The National Championship Chuck Wagon Cookoff® is one of the most popular features of the symposium. I had purchased a ticket in advance (a good idea, since they tend to sell out) and picked my noontime chuckwagon pretty much at random. They all served the same meal of chicken-fried steak, mashed potatoes, white gravy, bread, beans, and dessert (and apple cobbler at my chuckwagon). Like cowpokes getting a meal, we lined up and stuck out our plates, then moseyed off to find a shady spot to sit and eat. I’m guessing that real cowboys didn’t use foam plates and plastic cutlery. I learned that I’m still lukewarm about chicken-fried steak, but that a lot of black pepper in the cream gravy certain improves the dish.

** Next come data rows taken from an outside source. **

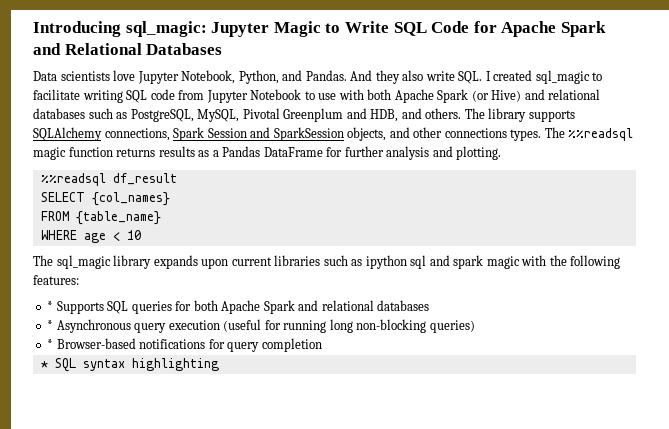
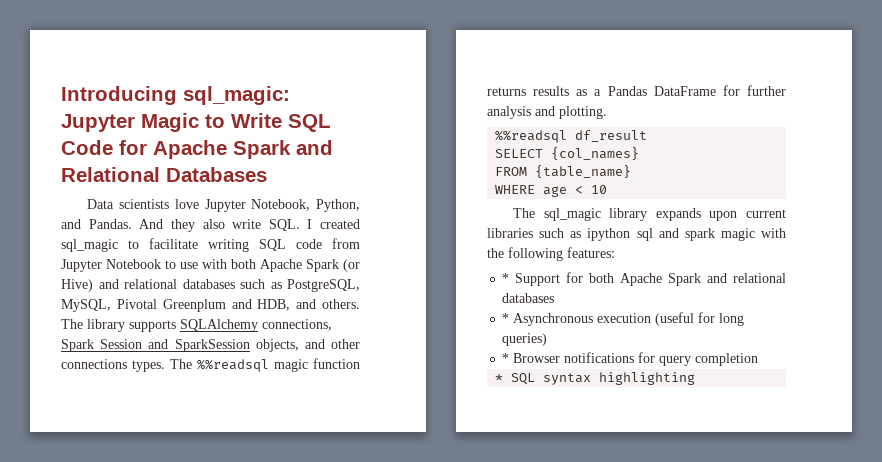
[56,301,172,314] Supports SQL queries -> [515,273,561,286] Support
[134,323,167,333] query -> (594, 319) none
[283,319,427,333] running long non-blocking -> [719,313,745,326] long
[56,338,136,349] Browser-based -> [513,353,561,363] Browser

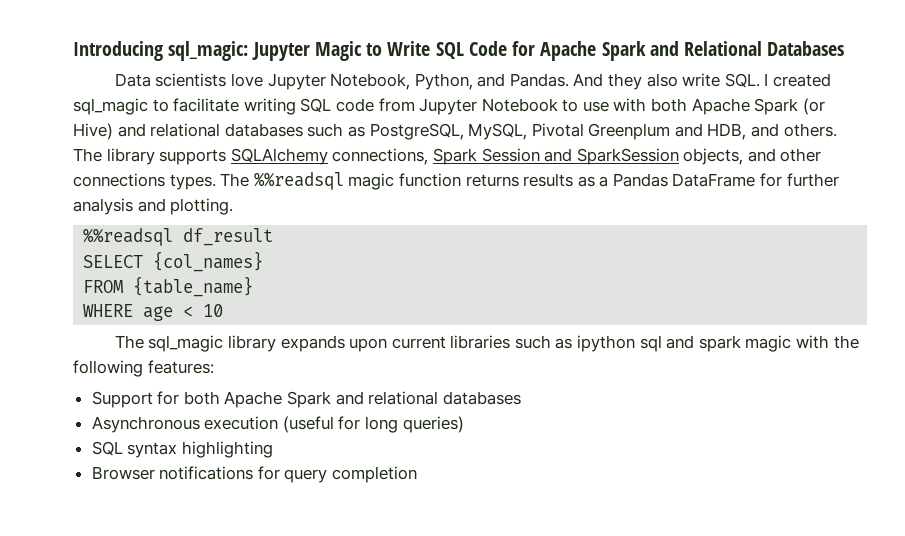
[502,273,510,283] * -> (214, 367) none
[502,313,510,323] * -> (521, 398) none
[502,353,510,363] * -> [91,441,273,458] SQL syntax highlighting //
[495,372,696,385] // * SQL syntax highlighting -> (418, 474) none

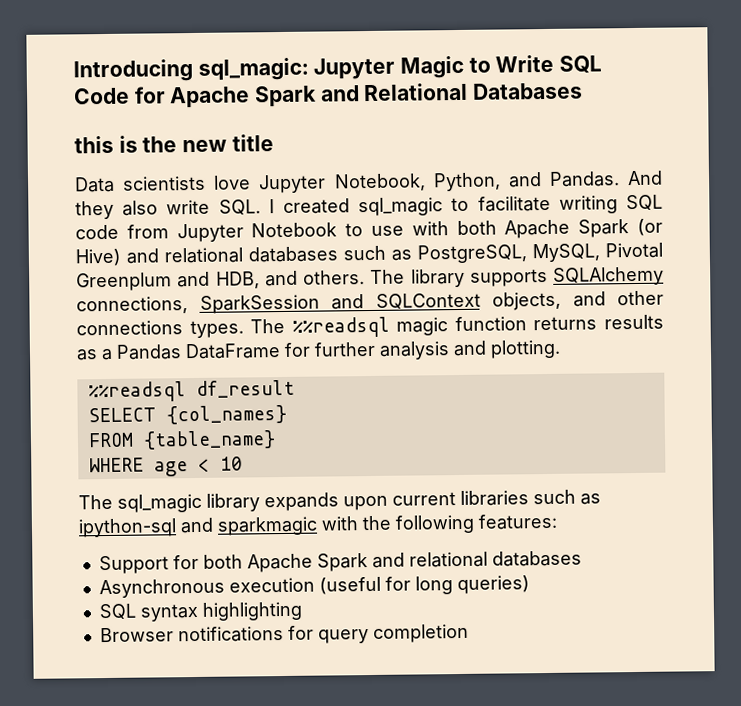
(845, 48) none -> [74,134,274,154] // this is the new title
[432,148,679,165] Spark Session and SparkSession -> [199,292,481,314] SparkSession and SQLContext
[577,335,792,352] ipython sql and spark magic -> [78,516,318,538] ipython-sql and sparkmagic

Remembrance of things past
Texas Tech, the big state university in Lubbock, has a busy English department that includes a Comparative Literature grad program with one concentration in the “Global South.” So the concept of Marcel Proust being stirred to a flood of memory by the aroma of baking madeleines is hardly unfamiliar in Lubbock. But the trigger aroma for memory here might be rising scent of creosote just after a rain. For more than 50 years, the university has enshrined the collective memory of West Texas in the National Ranching Heritage Center (3121 Fourth St., Lubbock; 806-742-0498; www.depts.ttu.edu/nrhc/).
For visitors who miss the cowboy symposium, this institution offers the next best thing. Better, in fact, since it’s rooted in real artifacts, including 50 historic structures on the 27-acre property. Some of them go back to the first Anglo settlement in the 1700s. The very modern museum building on the grounds is filled with temporary exhibits (currently, “The History of Beef Cattle Breeds”) as well as some captivating historic photography and more artifacts than you can shake a six-gun at. In many ways, it is the antidote to the cowboy myth, since it re-creates vanished rural ranch life as a palpable lifestyle lived by real people who were, by and large, law-abiding, hard-working, and always just one step ahead of foreclosure. There’s a bit of nostalgia, but also a recognition that what’s past is gone—which is no reason it should be forgotten.